On April 9, US authorities informed Nvidia that the H20 would now require an export license to be shipped to China. Just days later, on April 14, Nvidia was told the new rules would remain in effect indefinitely. The decision is part of Washington’s broader push to prevent advanced chips from being used in Chinese supercomputers. “The Commerce Department is committed to acting on the President's directive to safeguard our national and economic security,” a department spokesperson said.

While the H20 is not Nvidia’s most powerful chip, its high-speed memory and connectivity features raise red flags among US officials concerned about its potential use in supercomputing. Restrictions on such chips have been in place since 2022. The Institute for Progress, a Washington-based think tank, supported the latest move, stating, “At least one of the buyers, Tencent, has already installed H20s in a facility used to train a large model, very likely in breach of existing controls restricting the usage of chips in supercomputers exceeding certain thresholds. DeepSeek’s supercomputer used to train their V3 model is also likely in breach of the same restrictions.”

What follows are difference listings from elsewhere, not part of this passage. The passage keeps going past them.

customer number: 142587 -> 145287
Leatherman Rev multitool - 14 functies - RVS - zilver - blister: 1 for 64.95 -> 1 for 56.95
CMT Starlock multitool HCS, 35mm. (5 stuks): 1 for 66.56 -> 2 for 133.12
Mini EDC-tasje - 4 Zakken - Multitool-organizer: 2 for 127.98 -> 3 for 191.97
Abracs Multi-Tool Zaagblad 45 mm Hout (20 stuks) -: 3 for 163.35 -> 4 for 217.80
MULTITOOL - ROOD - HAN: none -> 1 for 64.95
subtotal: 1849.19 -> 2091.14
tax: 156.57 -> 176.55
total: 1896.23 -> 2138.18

The $5.5 billion charge includes costs related to inventory, purchase commitments, and associated reserves for H20 chips. Nvidia declined to elaborate beyond its regulatory filing.

Just a day earlier, the company  announced a plan to build AI servers worth up to $500 billion in the US over the next four years, in collaboration with partners like TSMC. The move aligns with the Trump administration’s push to boost domestic manufacturing of advanced tech infrastructure.